The myth of the car is freedom. The fact of the car is impotence. This opposition is so stark that aggressive, domineering behaviour is bound to ensue. So why not smell the roses and ditch the car? Well, if you've just spent €30k to €50k on a dream, you're going to have a hard time admitting it's a lemon. Moreover, cars are an addiction (and this country's got it bad). Once you've smelt that sweet air-conditioning and felt those pumping sub-woofers, well, why not spend four hours a day sitting there? God knows it beats - euggh! - social interaction.

My advice? Go to Europe. Take a train. Go inter-railing; there is nothing so wonderfully relaxing as knowing a comfortable, pre-booked seat awaits you to whisk you to your destination while you sit back, close your eyes and do precisely nothing. Ever heard of train-rage? No, I thought not. And when you get back, vote for someone who will do for Irish public transport even a fraction of what they take for granted on the mainland.

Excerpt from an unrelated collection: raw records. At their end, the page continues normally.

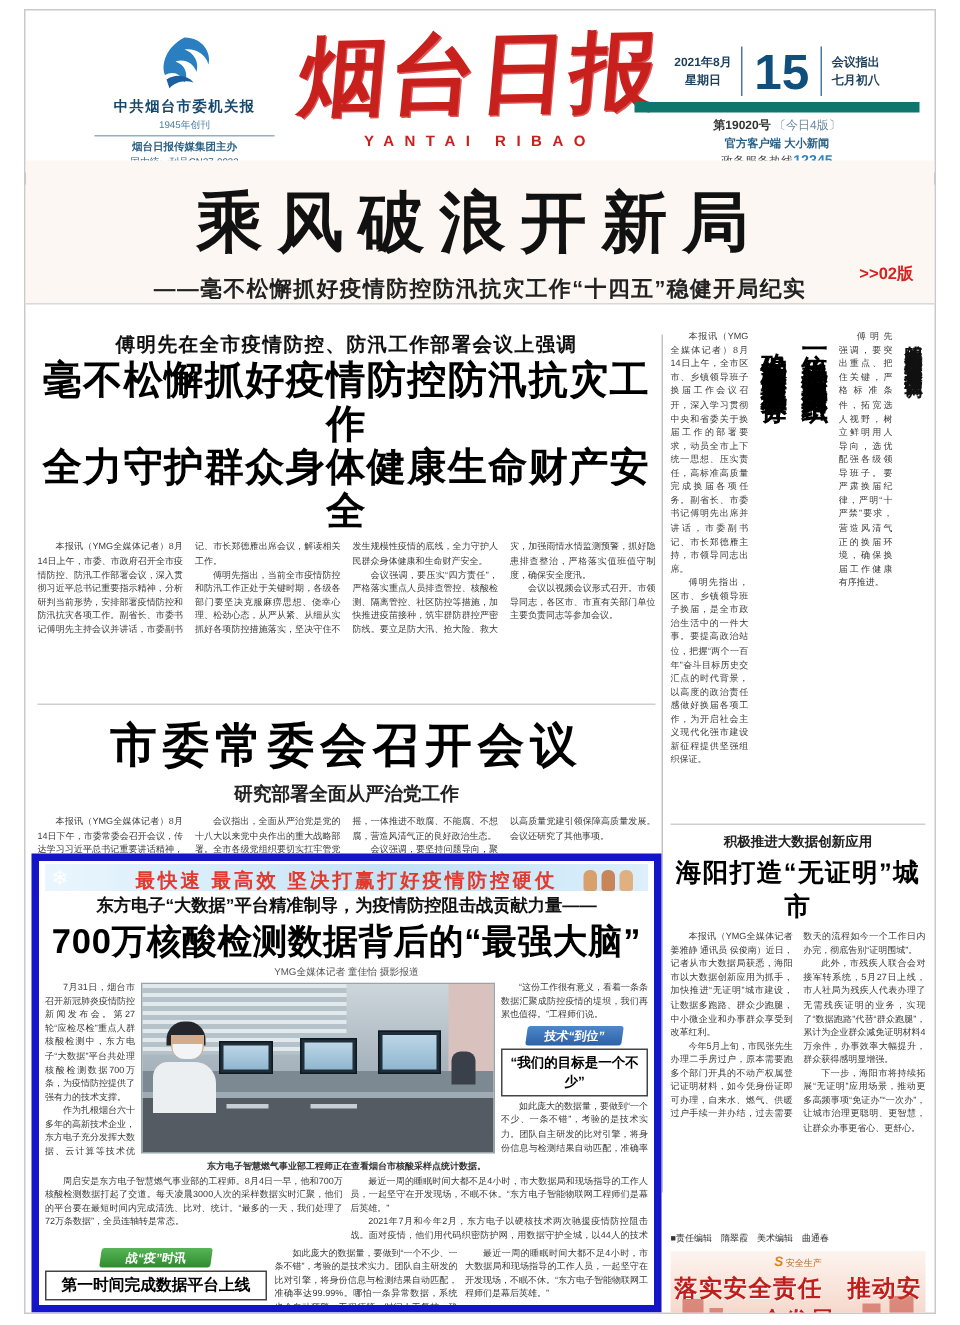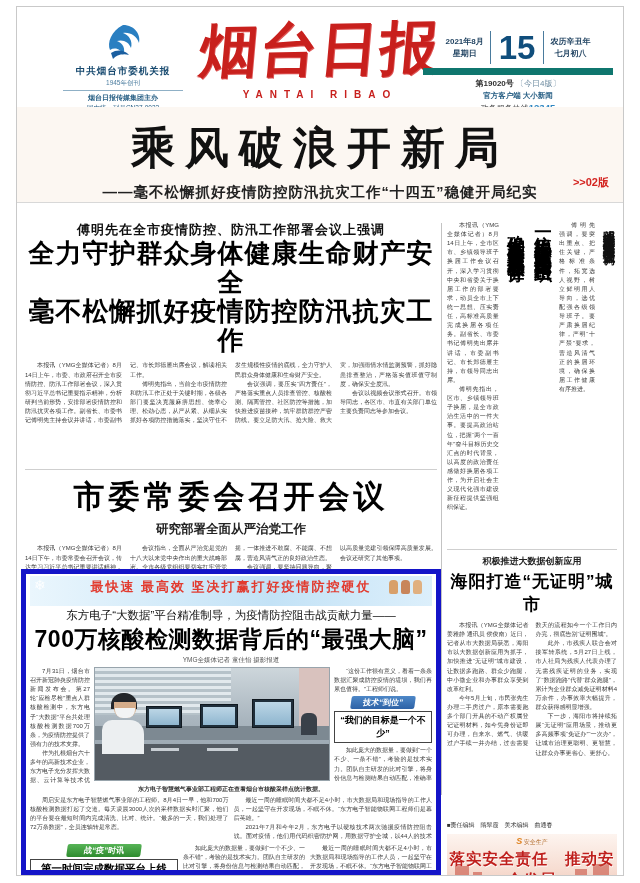"农历辛丑年" div { text: 农历辛丑年 -> 会议指出 }
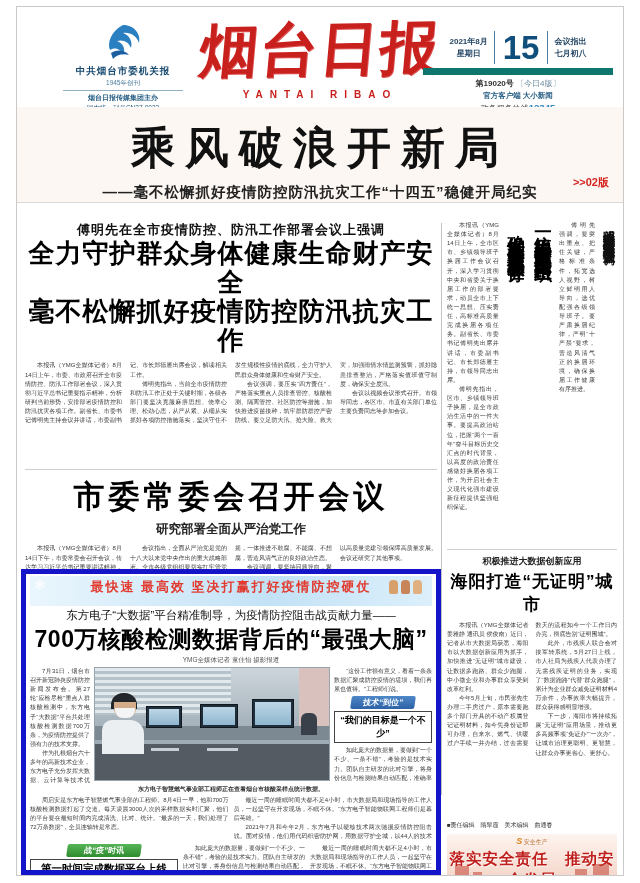"全力守护群众身体健康生命财产安全" div.bighead { order: before "毫不松懈抓好疫情防控防汛抗灾工作" -> after "毫不松懈抓好疫情防控防汛抗灾工作" }
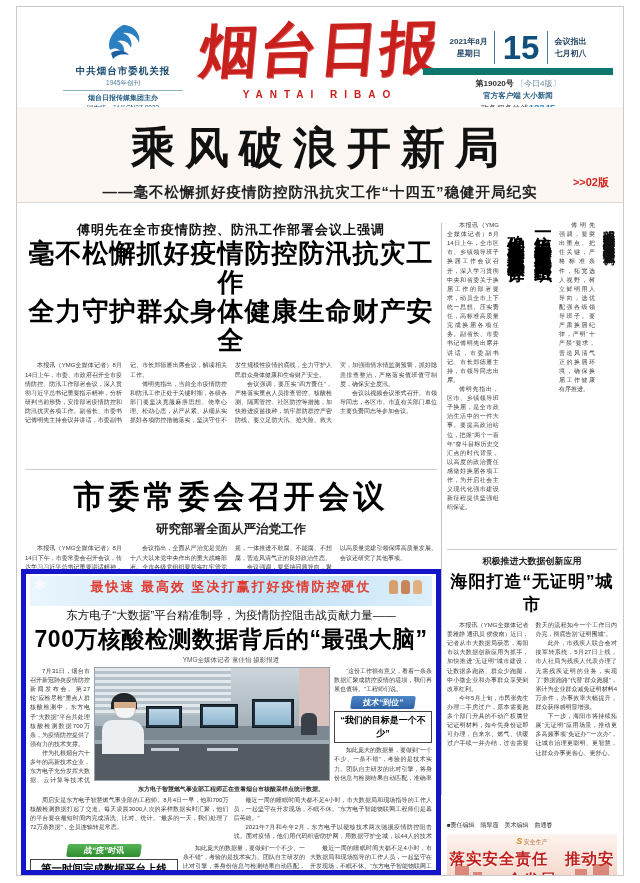"最快速 最高效 坚决打赢打好疫情防控硬仗" .fbanner { height: 30px -> 18px }
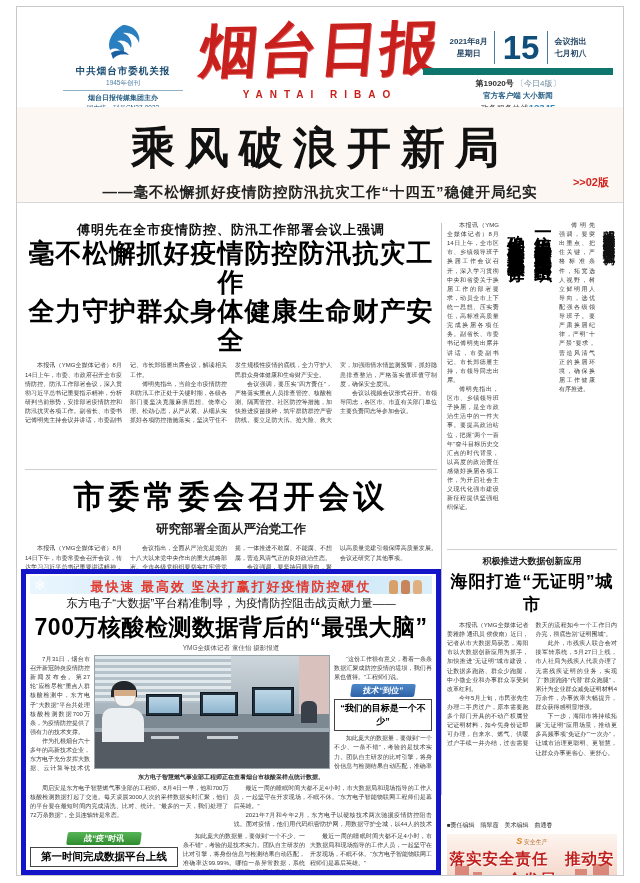"东方电子“大数据”平台精准制导，为疫情防控阻击战贡献力量——" .fkicker { font-weight: 400 -> 700 }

And there the epiphany ended. Although it seemed as if much time had passed, I was, in fact, still in Fairview, approaching the Malahide Road. I found myself on that serpentine cycle track (designed, it seemed, by a blind man bereft of a ruler, but with a good dose of the hangover shakes) as it meandered jauntily across lanes of heavy traffic as though slipping down a Snakes and Ladders board. Just then a fat man talking on his phone in an SUV cut across at speed about half-a-metre in front of me so that he could spin around the corner and join the long, long line of stationary traffic that awaited him there. I shook my fist vigorously in a cloud of his exhaust fumes. I've never felt so Mexican.